● **Work item**: Look at each line below and count those with the word "text"; the answer is that number only.

(Records drawn from a dataset)
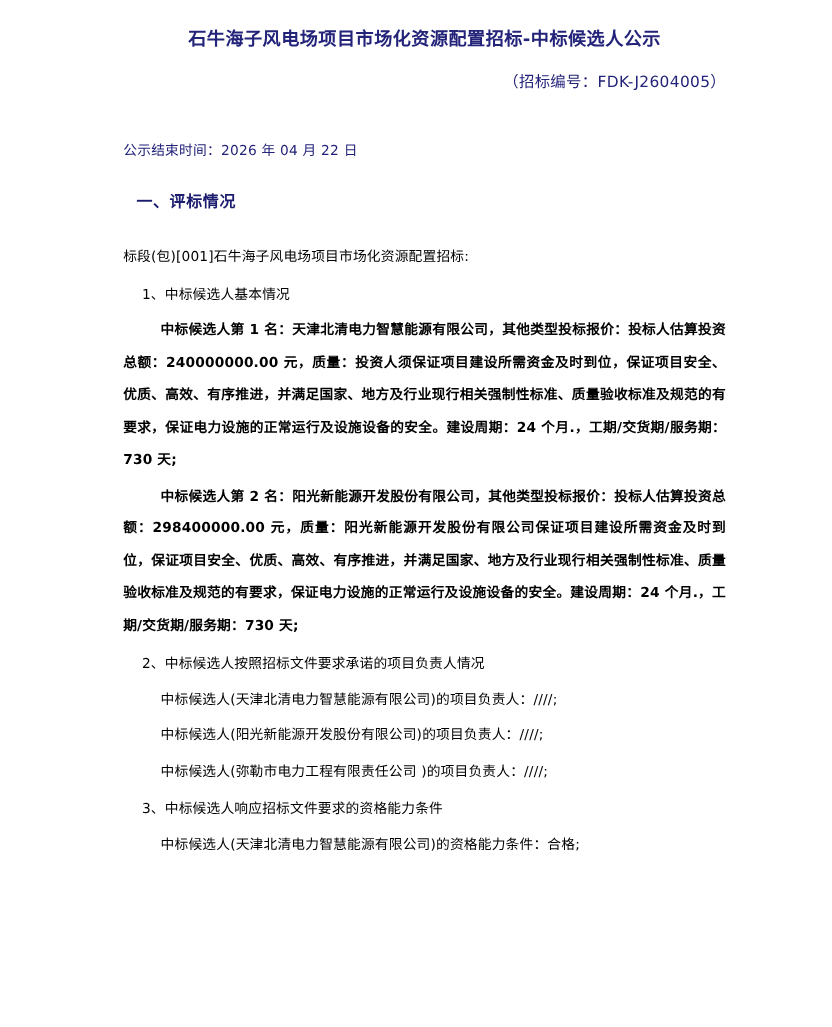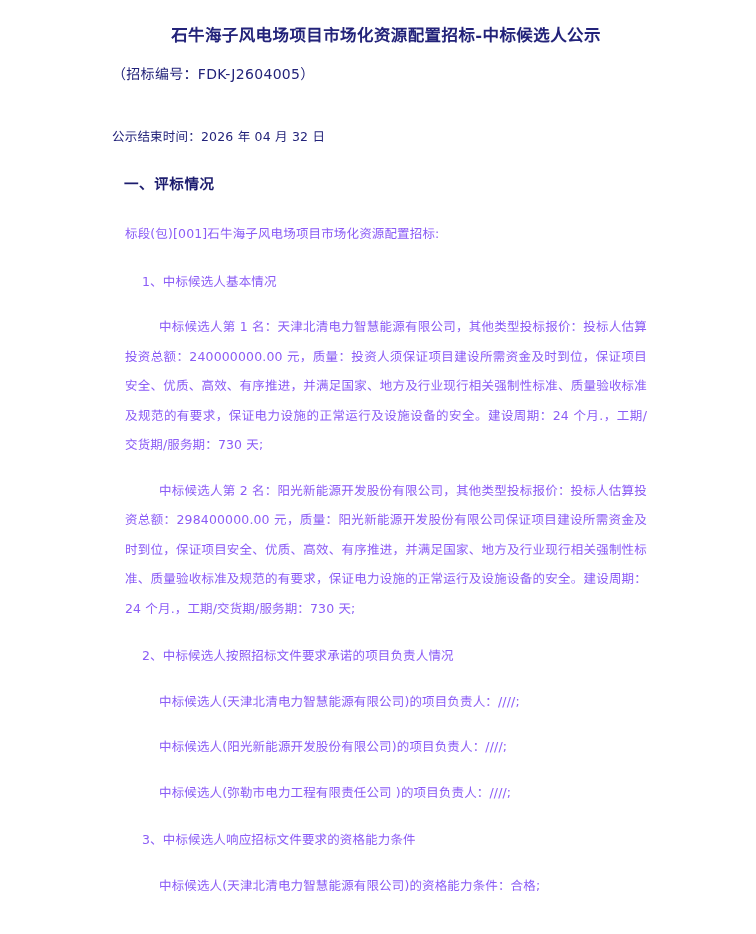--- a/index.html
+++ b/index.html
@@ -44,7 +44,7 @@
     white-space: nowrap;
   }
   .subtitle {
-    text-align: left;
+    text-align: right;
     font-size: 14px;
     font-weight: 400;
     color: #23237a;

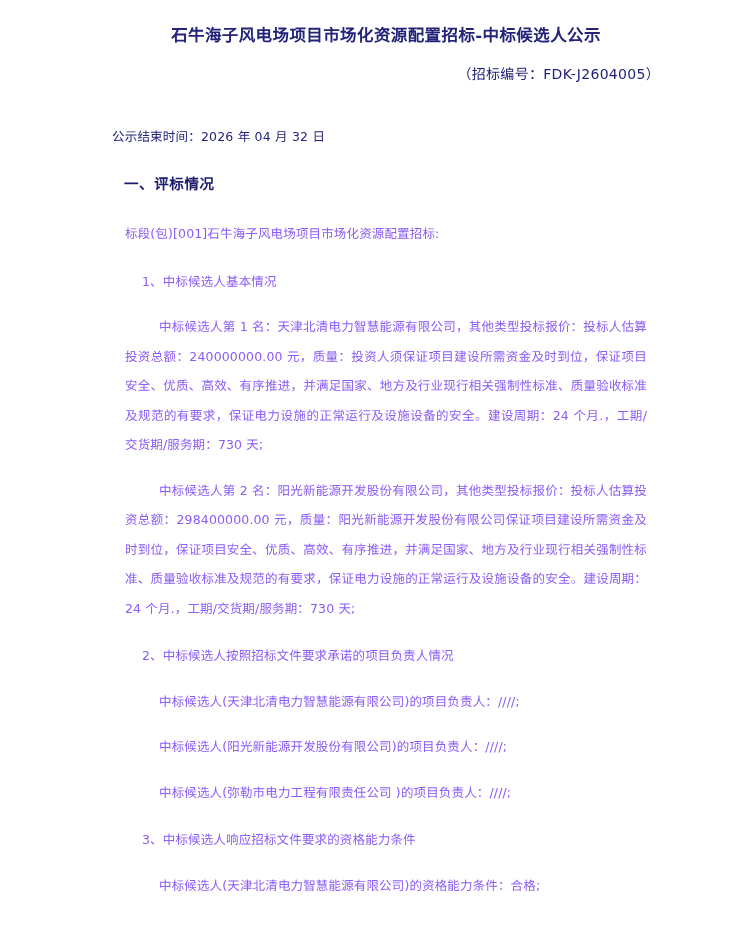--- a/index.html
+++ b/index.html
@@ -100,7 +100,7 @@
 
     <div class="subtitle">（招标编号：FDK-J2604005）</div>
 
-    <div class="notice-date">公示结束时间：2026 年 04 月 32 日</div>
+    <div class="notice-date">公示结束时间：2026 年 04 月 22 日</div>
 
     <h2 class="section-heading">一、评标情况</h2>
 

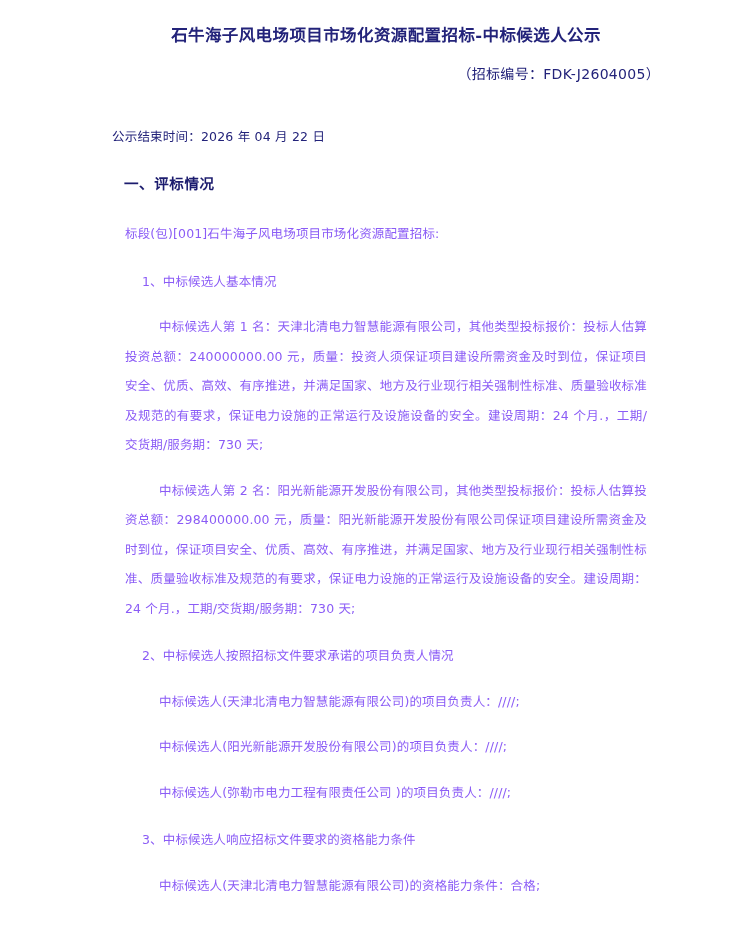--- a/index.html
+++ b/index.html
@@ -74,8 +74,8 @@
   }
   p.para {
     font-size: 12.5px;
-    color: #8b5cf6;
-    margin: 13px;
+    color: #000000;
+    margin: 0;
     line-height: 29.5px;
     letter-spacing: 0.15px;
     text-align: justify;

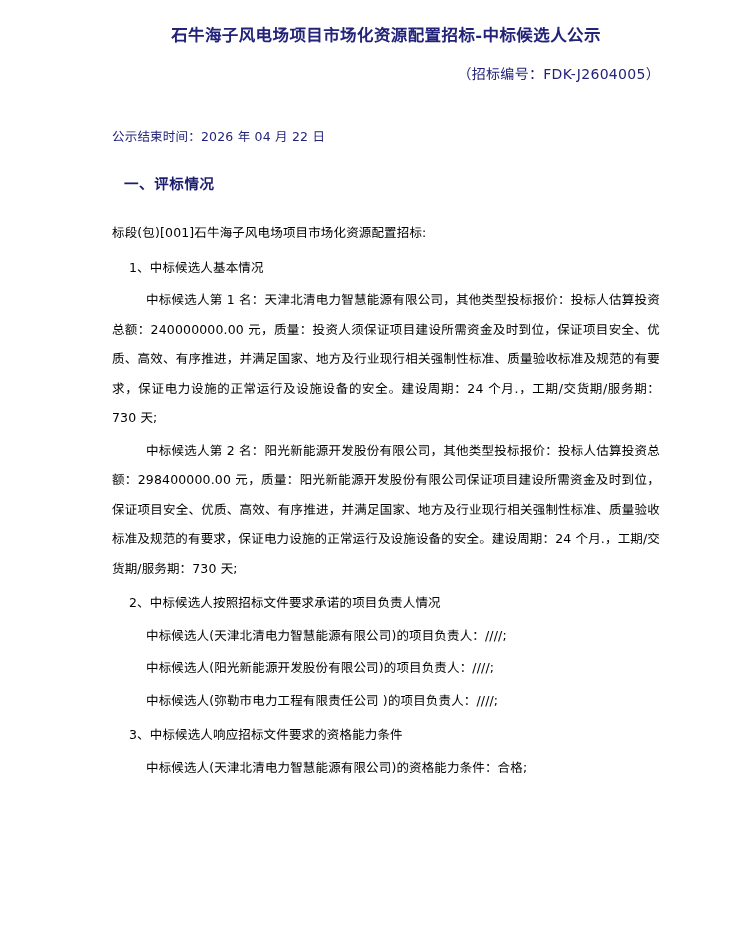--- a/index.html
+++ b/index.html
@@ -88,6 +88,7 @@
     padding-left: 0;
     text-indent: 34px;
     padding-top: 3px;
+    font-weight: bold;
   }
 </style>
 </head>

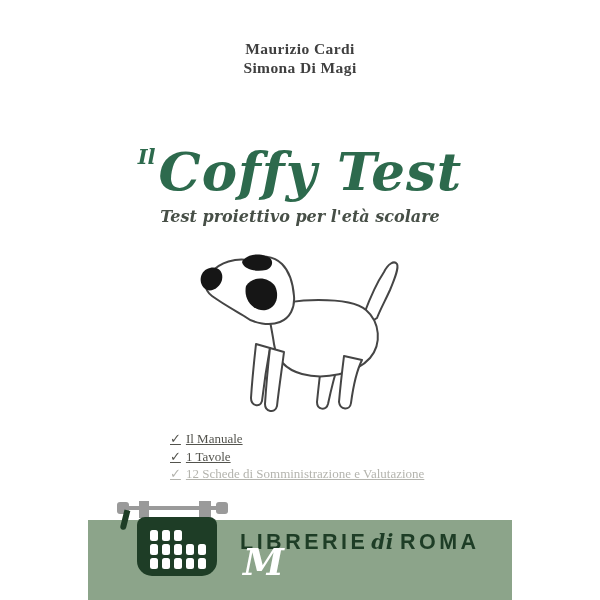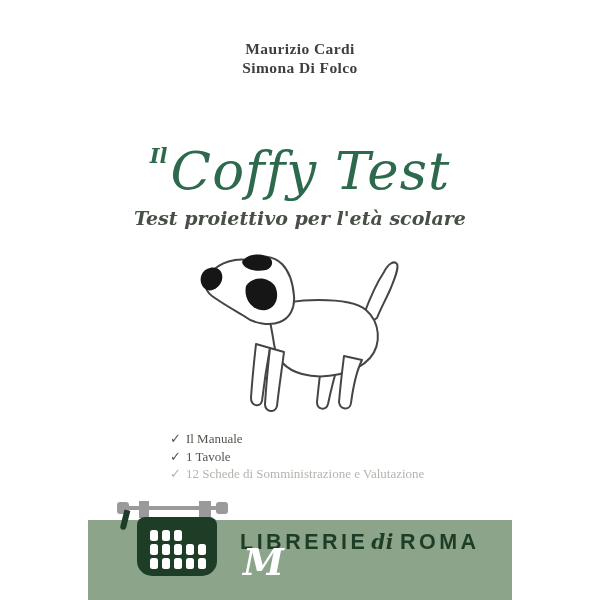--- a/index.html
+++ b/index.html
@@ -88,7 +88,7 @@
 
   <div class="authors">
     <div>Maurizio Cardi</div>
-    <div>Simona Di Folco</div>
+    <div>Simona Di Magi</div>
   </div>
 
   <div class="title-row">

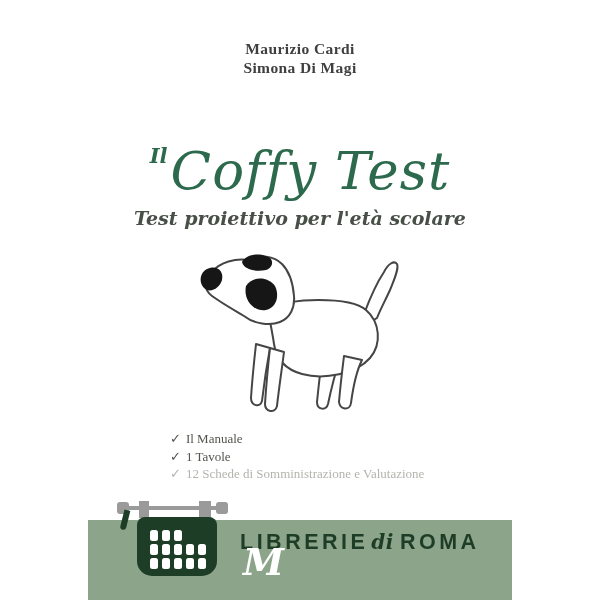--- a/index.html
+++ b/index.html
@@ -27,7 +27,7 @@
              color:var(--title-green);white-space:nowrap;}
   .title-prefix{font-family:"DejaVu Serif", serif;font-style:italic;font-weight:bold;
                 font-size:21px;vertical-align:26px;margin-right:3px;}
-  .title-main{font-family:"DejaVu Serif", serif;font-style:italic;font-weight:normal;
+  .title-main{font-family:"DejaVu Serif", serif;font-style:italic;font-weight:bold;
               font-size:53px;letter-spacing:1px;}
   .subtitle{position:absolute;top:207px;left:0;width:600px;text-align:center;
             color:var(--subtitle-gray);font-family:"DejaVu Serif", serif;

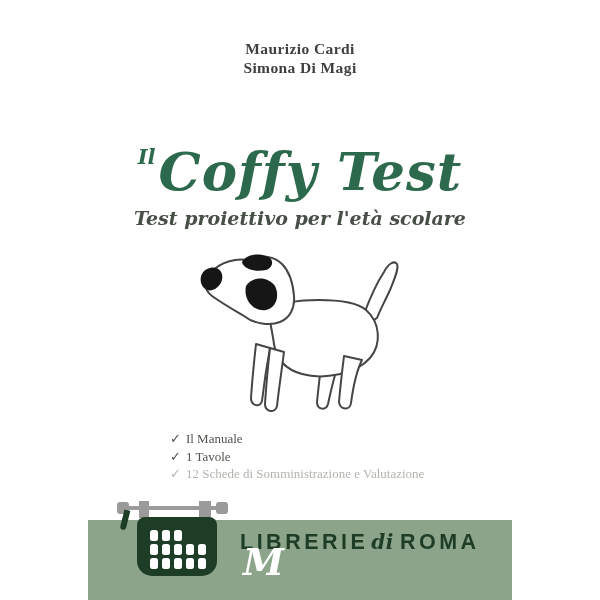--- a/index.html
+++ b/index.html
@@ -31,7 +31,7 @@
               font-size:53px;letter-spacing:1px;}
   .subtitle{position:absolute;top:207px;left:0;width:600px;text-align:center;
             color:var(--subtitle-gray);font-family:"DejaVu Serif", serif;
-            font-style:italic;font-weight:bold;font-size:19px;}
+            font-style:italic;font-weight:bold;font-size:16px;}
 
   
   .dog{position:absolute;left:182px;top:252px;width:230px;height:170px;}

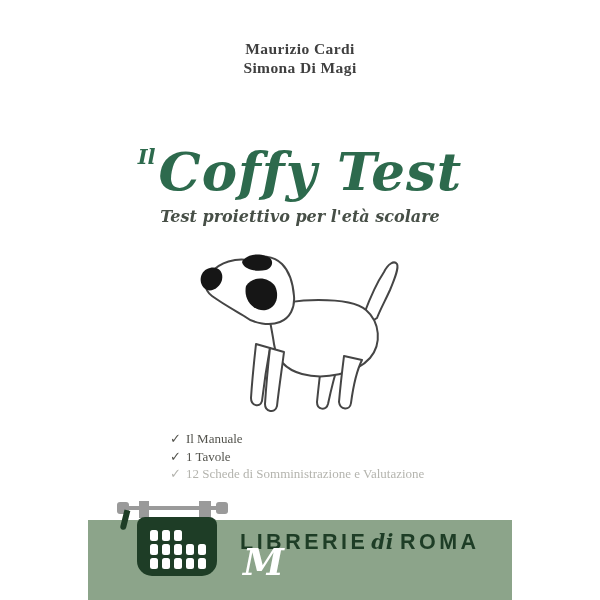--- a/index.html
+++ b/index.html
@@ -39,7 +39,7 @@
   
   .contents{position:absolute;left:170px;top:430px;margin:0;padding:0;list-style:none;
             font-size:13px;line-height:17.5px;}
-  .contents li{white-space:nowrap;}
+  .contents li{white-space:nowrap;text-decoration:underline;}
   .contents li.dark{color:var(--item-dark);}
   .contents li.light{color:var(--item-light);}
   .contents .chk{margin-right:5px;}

● **Solved exercise**: 7